The fiery and enigmatic masterpiece—one of the greatest novels of the Modernist era.

Nightwood, Djuna Barnes' strange and sinuous tour de force, "belongs to that small class of books that somehow reflect a time or an epoch" (Times Literary Supplement). That time is the period between the two World Wars, and Barnes' novel unfolds in the decadent shadows of Europe's great cities, Paris, Berlin, and Vienna—a world in which the boundaries of class, religion, and sexuality are bold but surprisingly porous.

The outsized characters who inhabit this world are some of the most memorable in all of fiction—there is Guido Volkbein, the Wandering Jew and son of a self-proclaimed baron; Robin Vote, the American expatriate who marries him and then engages in a series of affairs, first with Nora Flood and then with Jenny Petherbridge, driving all of her lovers to distraction with her passion for wandering alone in the night; and there is Dr.
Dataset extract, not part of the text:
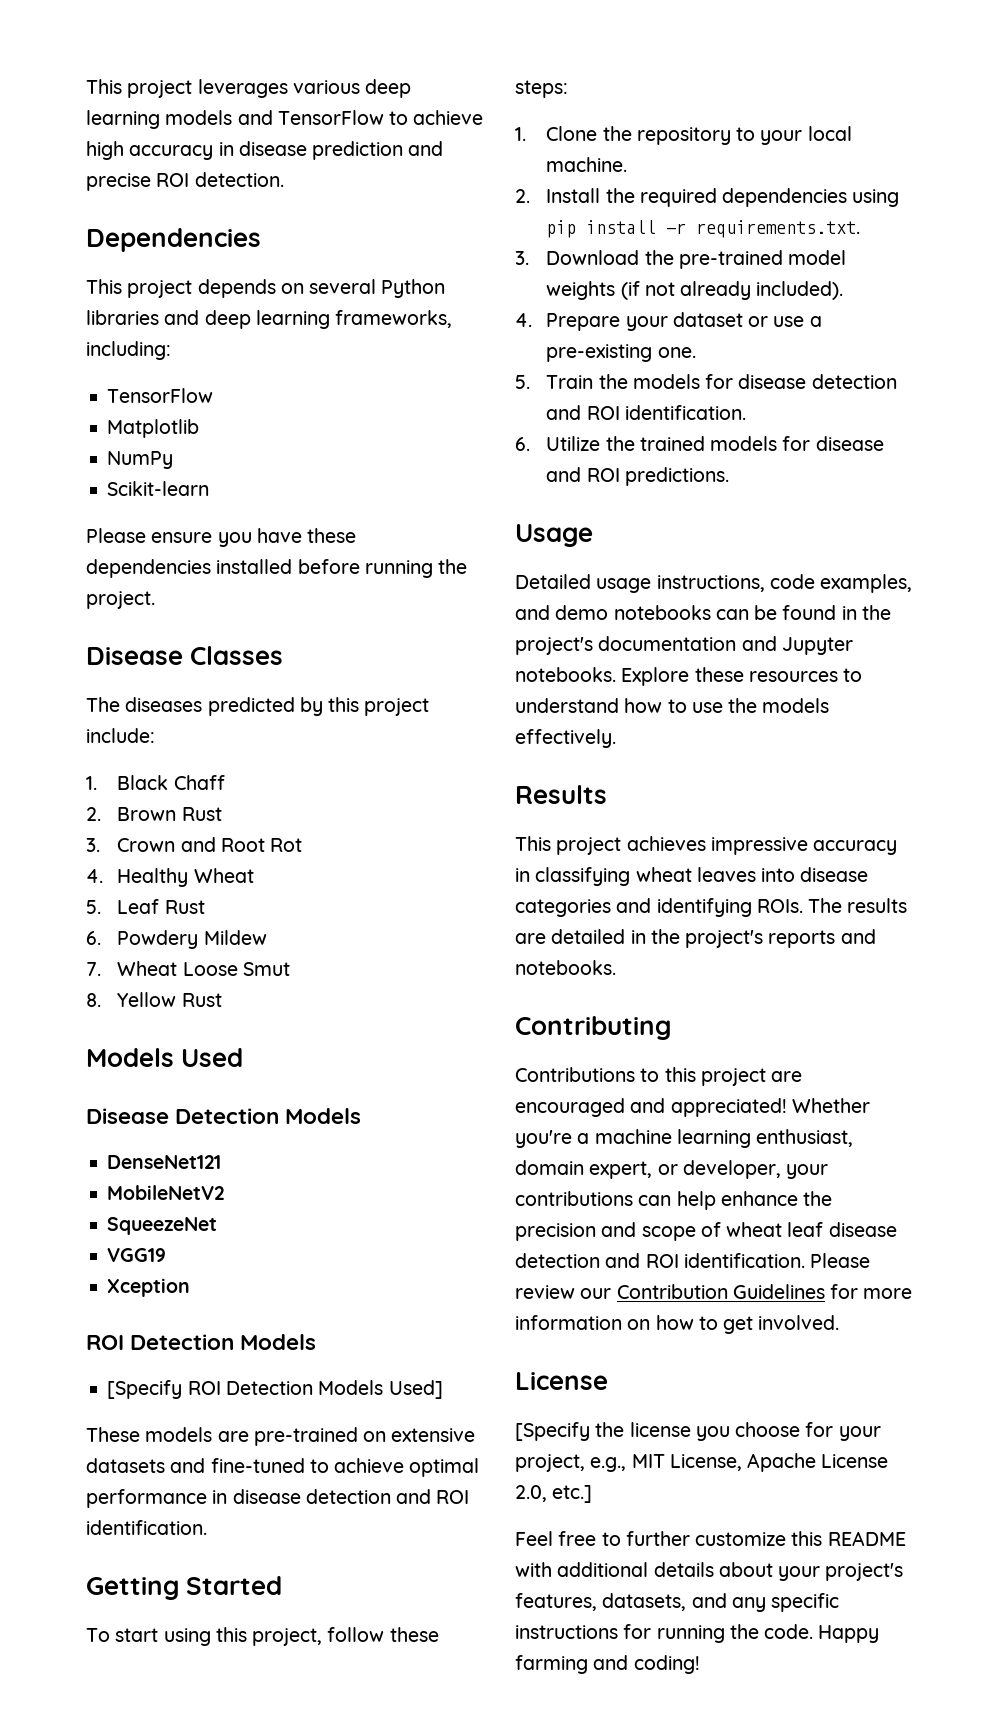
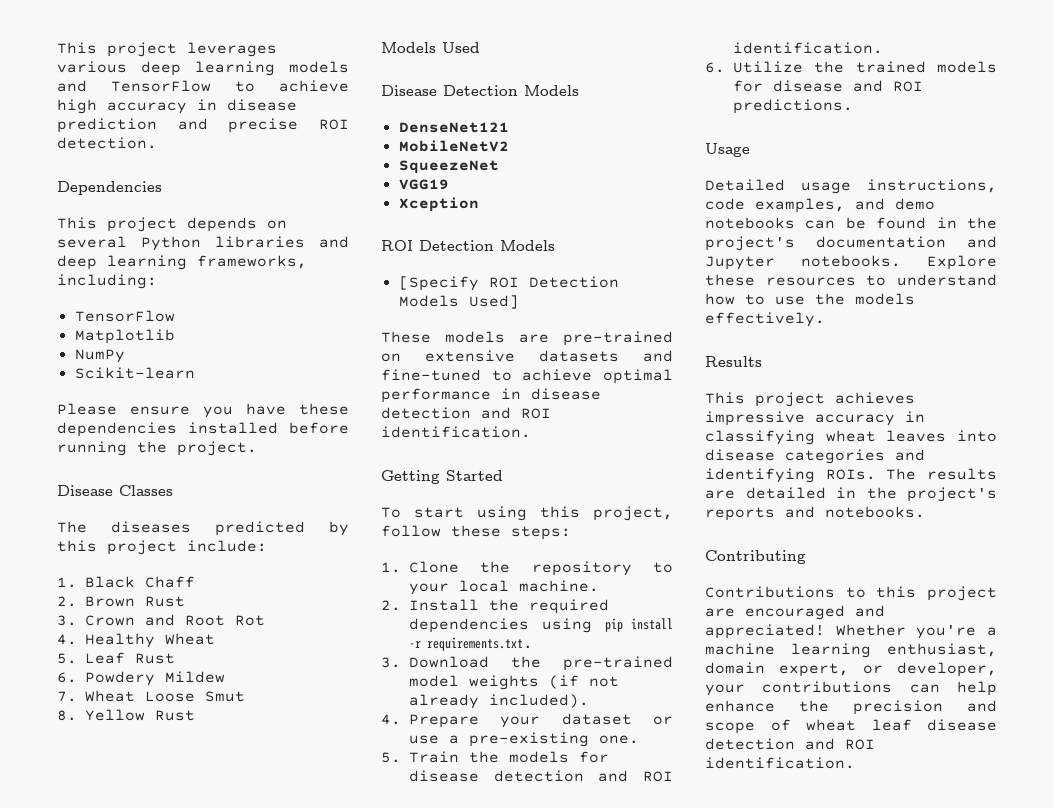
- Please review our Contribution Guidelines for more information on how to get involved.
- License
- [Specify the license you choose for your project, e.g., MIT License, Apache License 2.0, etc.]
- Feel free to further customize this README with additional details about your project's features, datasets, and any specific instructions for running the code. Happy farming and coding!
Matthew-Mighty-Grain-of-Salt-Dante-O'Connor, a transvestite and ostensible gynecologist, whose digressive speeches brim with fury, keen insights, and surprising allusions. Barnes' depiction of these characters and their relationships (Nora says, "A man is another persona woman is yourself, caught as you turn in panic; on her mouth you kiss your own") has made the novel a landmark of feminist and lesbian literature.

Most striking of all is Barnes' unparalleled stylistic innovation, which led T. S. Eliot to proclaim the book "so good a novel that only sensibilities trained on poetry can wholly appreciate it." Now with a new preface by Jeanette Winterson, Nightwood still crackles with the same electric charge it had on its first publication in 1936.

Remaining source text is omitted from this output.